Toshiaki Watanabe, Michio Itabashi, Yasuhiro Shimada, Shinji Tanaka, Yoshinori Ito, Yoichi Ajioka, Tetsuya Hamaguchi, Ichinosuke Hyodo, Masahiro Igarashi, Hideyuki Ishida, Megumi Ishiguro, Yukihide Kanemitsu, Norihiro Kokudo, Kei Muro, Atsushi Ochiai, Masahiko Oguchi, Yasuo Ohkura, Yutaka Saito, Yoshiharu Sakai, Hideki Ueno, Takayuki Yoshino, Takahiro Fujimori, Nobuo Koinuma, Takayuki Morita, Genichi Nishimura, Yuh Sakata, Keiichi Takahashi, Hiroya Takiuchi, Osamu Tsuruta, Toshiharu Yamaguchi, Masahiro Yoshida, Naohiko Yamaguchi, Kenjiro Kotake, Kenichi Sugihara
International Journal of Clinical Oncology 2012, 17 (1): 1-29
Colorectal cancer is a major cause of death in Japan, where it accounts for the largest number of deaths from malignant neoplasms in women and the third largest number in men. Many new treatment methods have been developed over the last few decades. The Japanese Society for Cancer of the Colon and Rectum (JSCCR) guidelines 2010 for the treatment of colorectal cancer (JSCCR Guidelines 2010) have been prepared to show standard treatment strategies for colorectal cancer, to eliminate disparities among institutions in terms of treatment, to eliminate unnecessary treatment and insufficient treatment, and to deepen mutual understanding between health-care professionals and patients by making these Guidelines available to the general public. These Guidelines have been prepared by consensuses reached by the JSCCR Guideline Committee, based on a careful review of the evidence retrieved by literature searches and in view of the medical health insurance system and actual clinical practice settings in Japan.

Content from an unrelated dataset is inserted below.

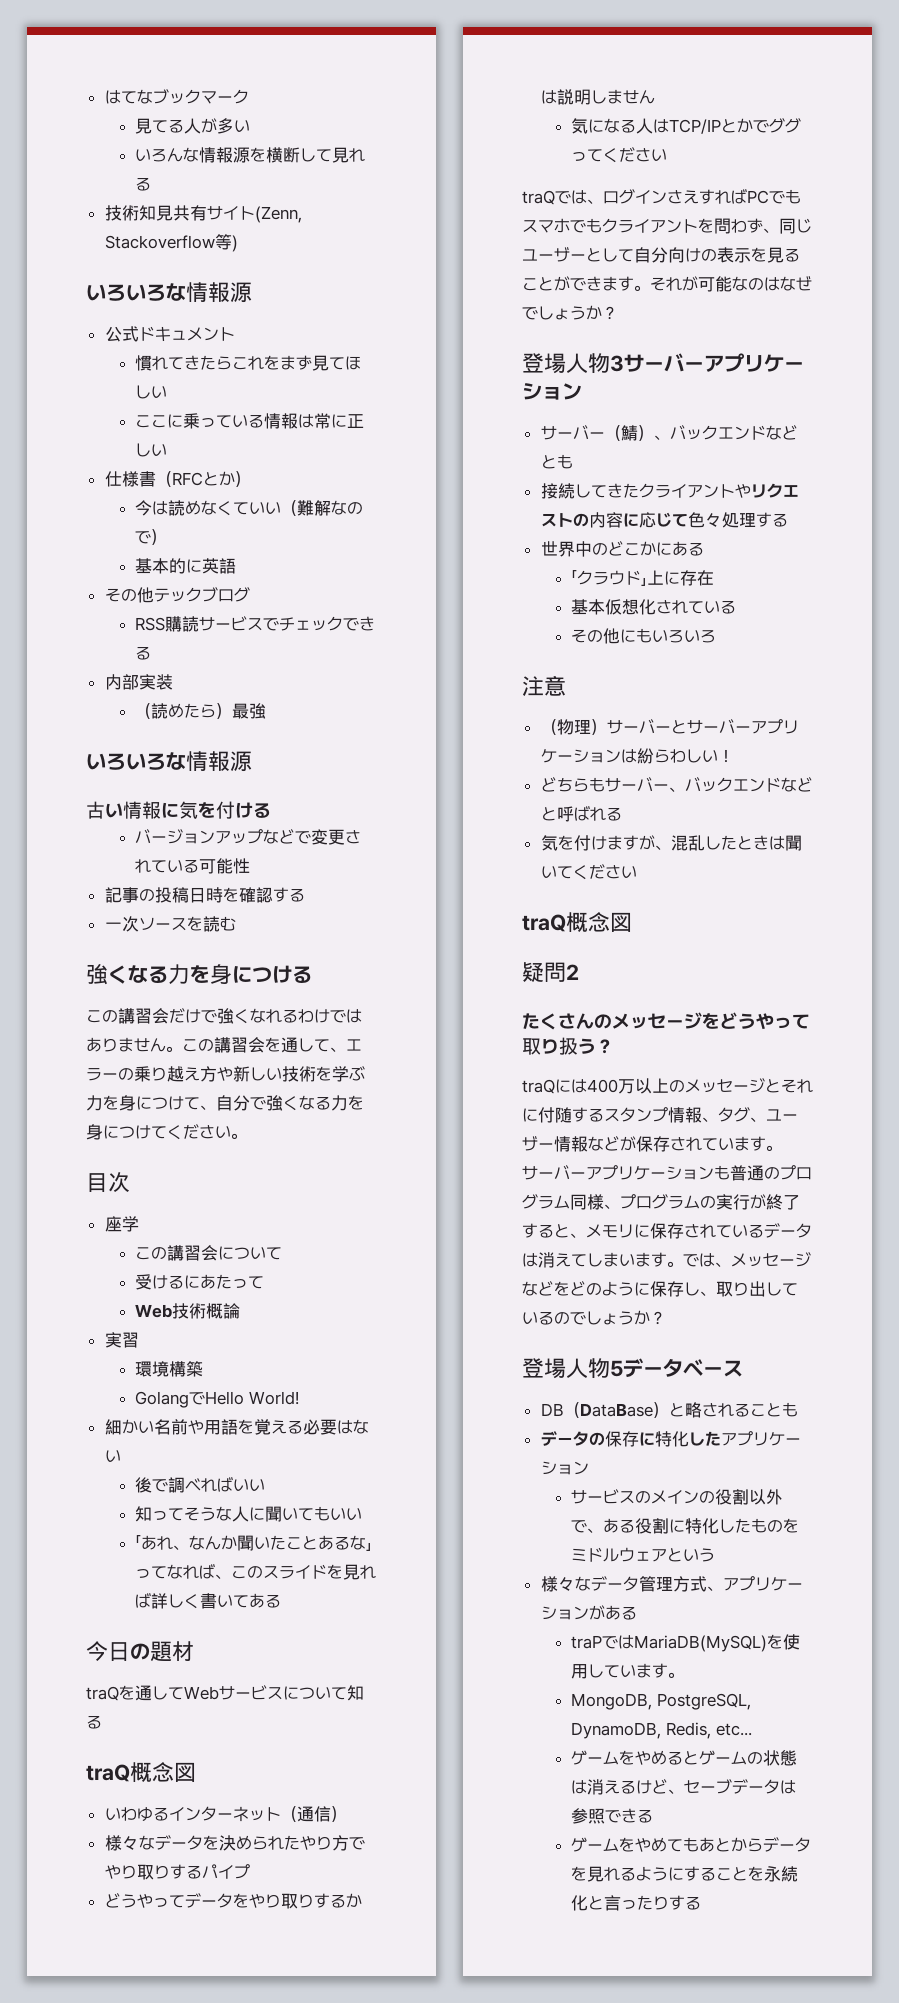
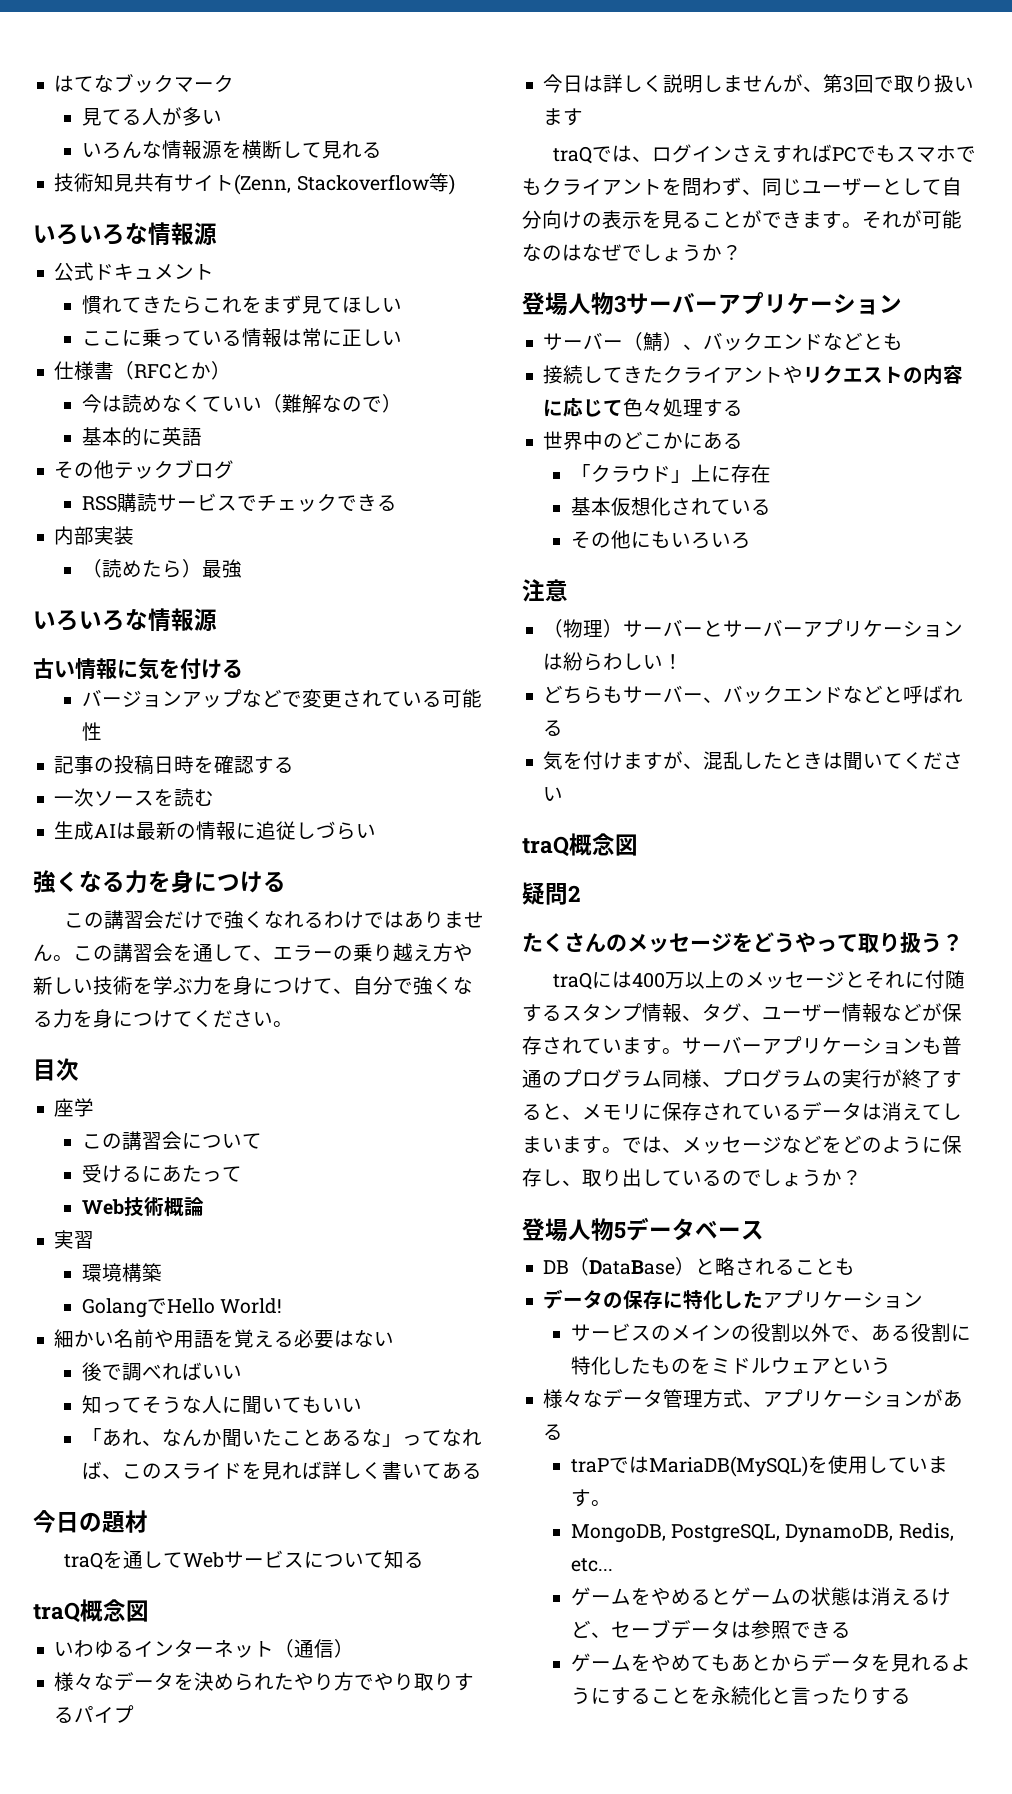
+ 生成AIは最新の情報に追従しづらい
- どうやってデータをやり取りするかは説明しません
- 気になる人はTCP/IPとかでググってください
+ 今日は詳しく説明しませんが、第3回で取り扱います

Therefore, these Guidelines can be used as a tool for treating colorectal cancer in actual clinical practice settings. More specifically, they can be used as a guide to obtaining informed consent from patients and choosing the method of treatment for each patient. As a result of the discussions held by the Guideline Committee, controversial issues were selected as Clinical Questions, and recommendations were made. Each recommendation is accompanied by a classification of the evidence and a classification of recommendation categories based on the consensus reached by the Guideline Committee members. Here we present the English version of the JSCCR Guidelines 2010.